━━━ Dataset excerpts

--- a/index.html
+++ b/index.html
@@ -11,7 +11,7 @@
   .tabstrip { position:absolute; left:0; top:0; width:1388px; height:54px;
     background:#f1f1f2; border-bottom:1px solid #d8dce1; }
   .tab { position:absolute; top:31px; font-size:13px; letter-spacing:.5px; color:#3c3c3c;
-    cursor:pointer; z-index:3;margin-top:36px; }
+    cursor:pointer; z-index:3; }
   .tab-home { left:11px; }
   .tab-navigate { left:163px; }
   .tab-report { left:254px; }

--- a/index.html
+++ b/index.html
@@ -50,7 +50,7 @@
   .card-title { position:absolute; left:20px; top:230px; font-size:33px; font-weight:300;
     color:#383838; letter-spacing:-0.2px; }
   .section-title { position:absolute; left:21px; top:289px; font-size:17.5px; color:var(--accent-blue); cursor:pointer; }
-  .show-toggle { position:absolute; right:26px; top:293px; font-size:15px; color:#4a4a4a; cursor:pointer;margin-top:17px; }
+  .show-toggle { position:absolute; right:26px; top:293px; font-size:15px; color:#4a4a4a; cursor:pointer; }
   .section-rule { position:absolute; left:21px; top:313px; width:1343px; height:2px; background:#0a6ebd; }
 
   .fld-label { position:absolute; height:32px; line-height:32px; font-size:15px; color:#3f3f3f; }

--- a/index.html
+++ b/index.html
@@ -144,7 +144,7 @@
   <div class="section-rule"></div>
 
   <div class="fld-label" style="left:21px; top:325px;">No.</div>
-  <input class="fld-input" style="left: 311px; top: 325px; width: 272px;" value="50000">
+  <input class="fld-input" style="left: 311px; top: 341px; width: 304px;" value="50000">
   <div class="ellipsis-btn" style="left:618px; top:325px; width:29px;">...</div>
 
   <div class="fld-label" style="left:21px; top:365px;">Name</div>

━━━━━━
━━━ Dataset excerpts

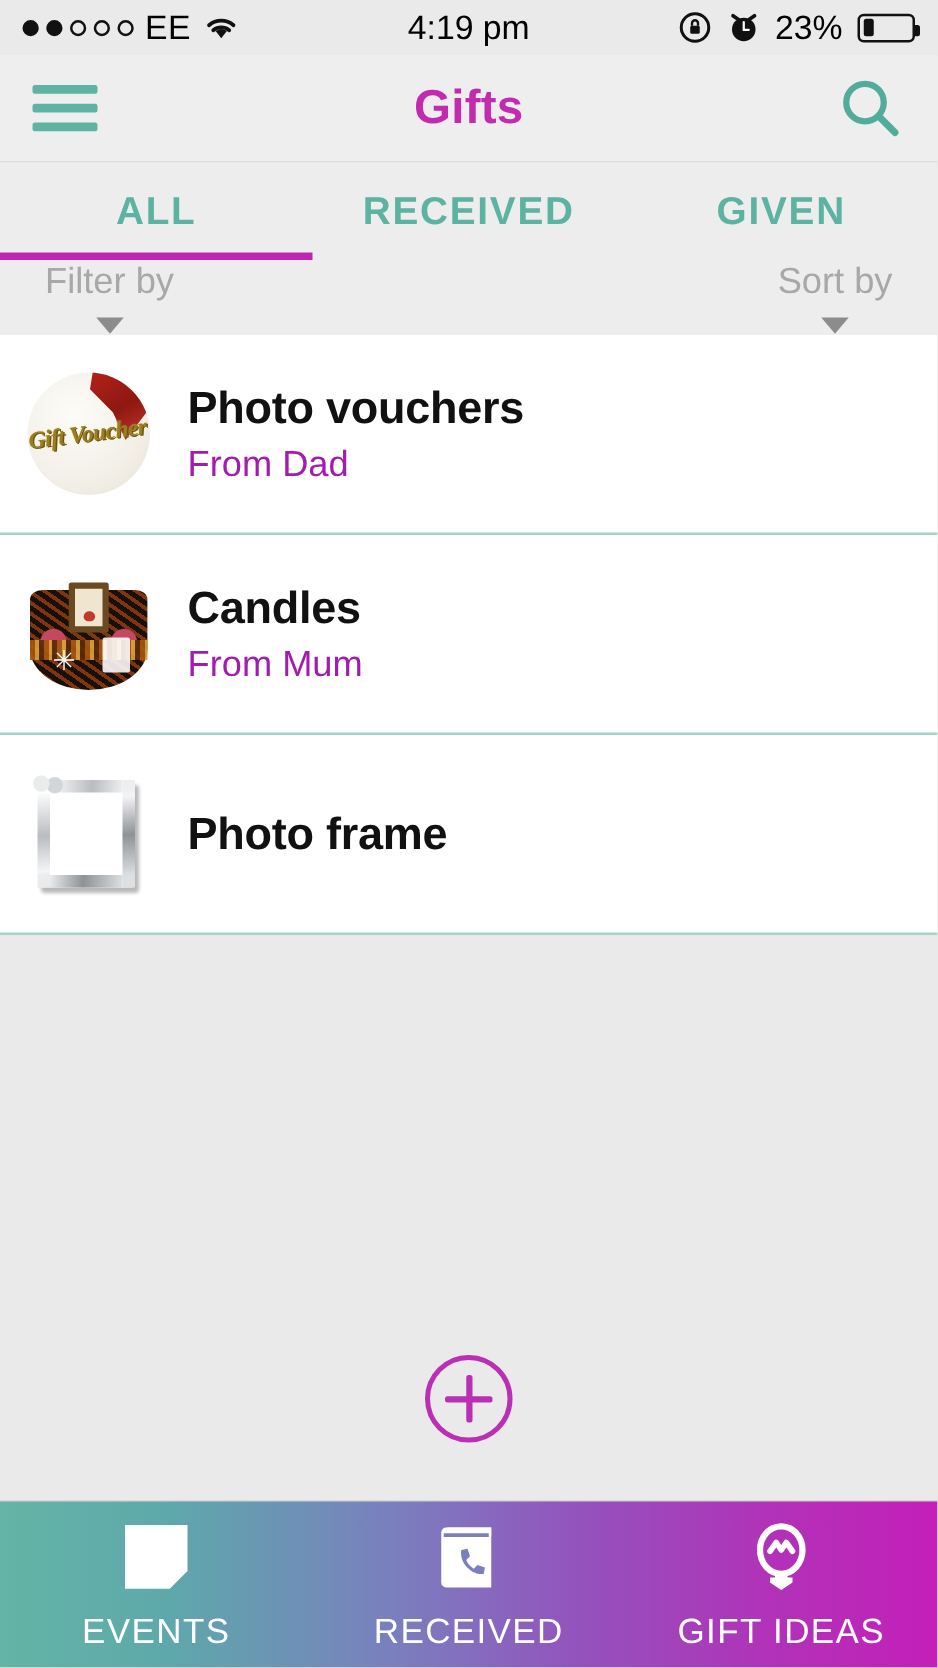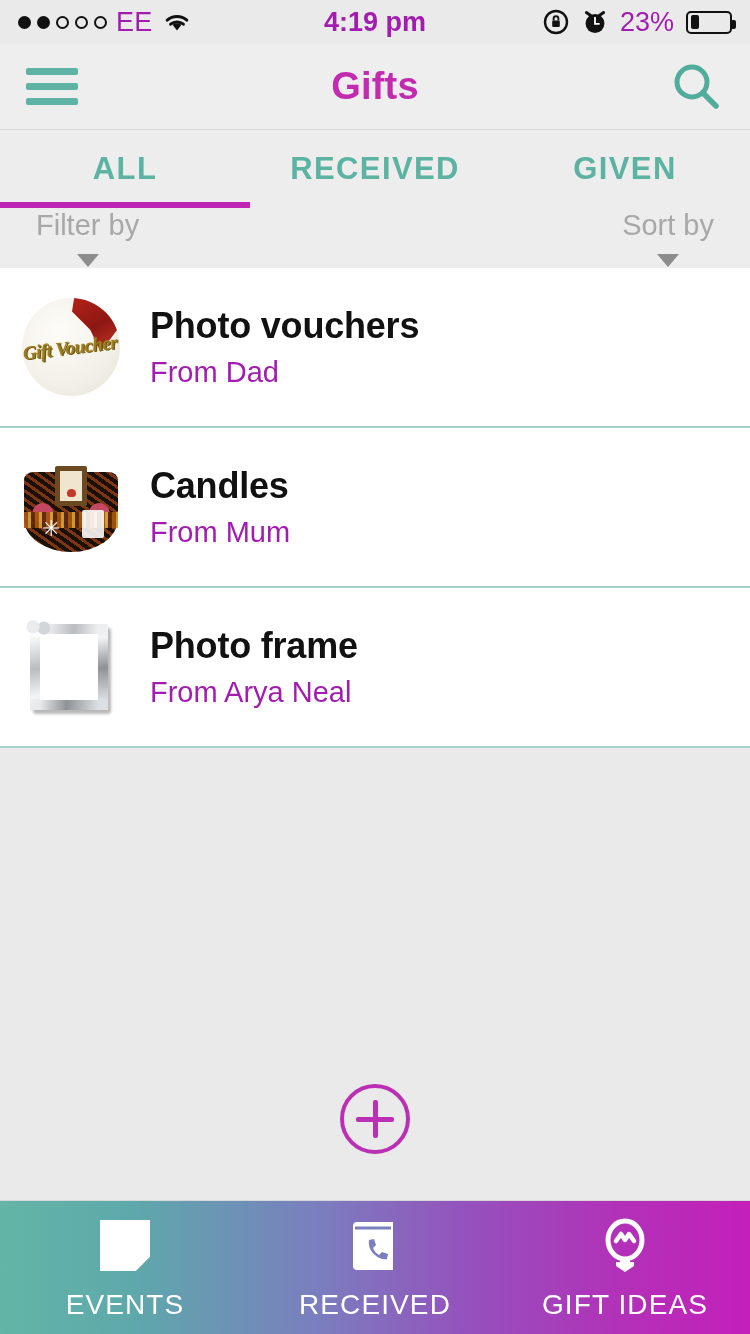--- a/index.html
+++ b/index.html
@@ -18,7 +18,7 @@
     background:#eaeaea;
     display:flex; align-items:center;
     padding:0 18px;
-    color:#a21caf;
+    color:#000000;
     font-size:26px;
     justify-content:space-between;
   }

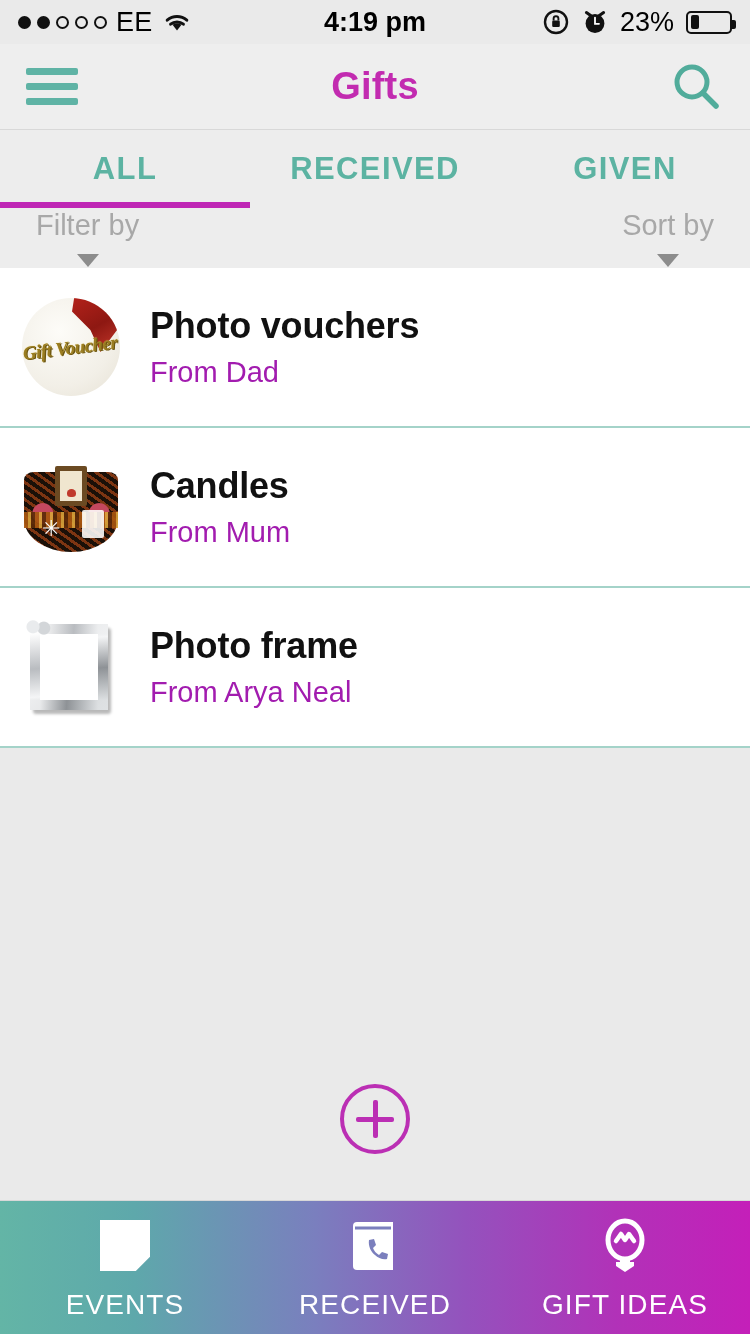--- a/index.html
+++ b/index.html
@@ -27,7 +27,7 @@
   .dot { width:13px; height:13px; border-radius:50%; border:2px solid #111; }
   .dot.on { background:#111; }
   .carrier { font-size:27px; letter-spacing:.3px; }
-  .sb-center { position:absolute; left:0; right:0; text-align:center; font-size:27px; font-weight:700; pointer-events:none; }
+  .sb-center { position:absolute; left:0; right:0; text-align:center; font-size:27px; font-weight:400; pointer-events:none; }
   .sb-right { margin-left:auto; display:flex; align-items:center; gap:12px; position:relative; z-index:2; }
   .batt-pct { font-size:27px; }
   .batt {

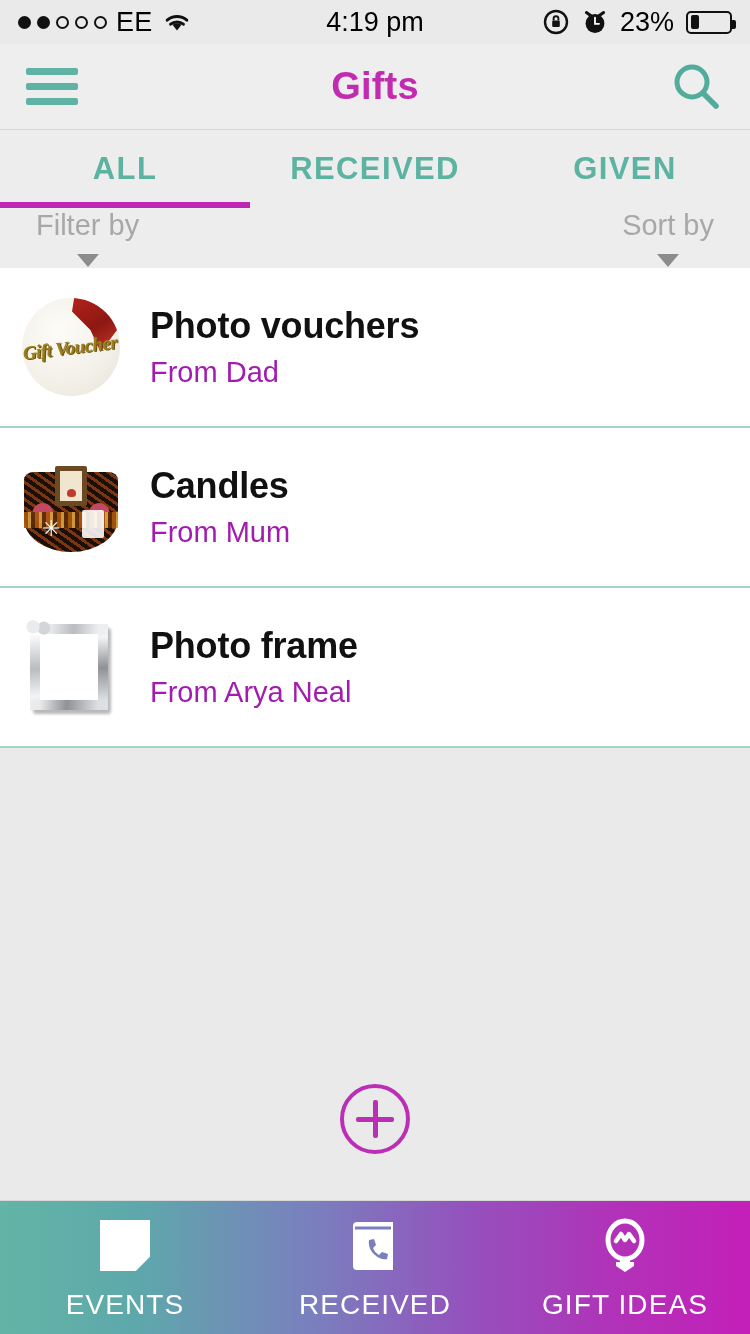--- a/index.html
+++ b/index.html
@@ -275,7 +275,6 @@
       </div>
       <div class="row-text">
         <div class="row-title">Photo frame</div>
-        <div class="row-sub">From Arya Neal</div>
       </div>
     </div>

━━━━━━
━━━ Dataset excerpts

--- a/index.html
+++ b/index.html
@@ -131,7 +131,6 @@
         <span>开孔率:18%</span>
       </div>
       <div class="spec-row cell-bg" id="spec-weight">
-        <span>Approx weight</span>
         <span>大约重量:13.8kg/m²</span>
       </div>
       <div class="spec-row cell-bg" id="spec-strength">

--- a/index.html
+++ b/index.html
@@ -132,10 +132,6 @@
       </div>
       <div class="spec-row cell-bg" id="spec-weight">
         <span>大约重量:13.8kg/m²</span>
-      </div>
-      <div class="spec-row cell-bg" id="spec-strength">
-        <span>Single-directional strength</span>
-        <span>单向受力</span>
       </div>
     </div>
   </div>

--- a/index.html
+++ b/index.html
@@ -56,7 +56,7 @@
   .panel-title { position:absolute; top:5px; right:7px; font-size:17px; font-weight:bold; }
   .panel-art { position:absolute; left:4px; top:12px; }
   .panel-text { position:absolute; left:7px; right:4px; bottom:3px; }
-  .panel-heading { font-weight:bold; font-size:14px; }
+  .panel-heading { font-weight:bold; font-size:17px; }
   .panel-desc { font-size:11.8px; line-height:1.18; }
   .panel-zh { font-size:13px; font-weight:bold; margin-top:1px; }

━━━━━━

What the exercise asks:
Copy out every line of the data that includes the word "right".

Task answer:
-  .show-toggle { position:absolute; right:26px; top:293px; font-size:15px; color:#4a4a4a; cursor:pointer;margin-top:17px; }
+  .show-toggle { position:absolute; right:26px; top:293px; font-size:15px; color:#4a4a4a; cursor:pointer; }
-  .sb-center { position:absolute; left:0; right:0; text-align:center; font-size:27px; font-weight:700; pointer-events:none; }
+  .sb-center { position:absolute; left:0; right:0; text-align:center; font-size:27px; font-weight:400; pointer-events:none; }
   .sb-right { margin-left:auto; display:flex; align-items:center; gap:12px; position:relative; z-index:2; }
   .panel-title { position:absolute; top:5px; right:7px; font-size:17px; font-weight:bold; }
   .panel-text { position:absolute; left:7px; right:4px; bottom:3px; }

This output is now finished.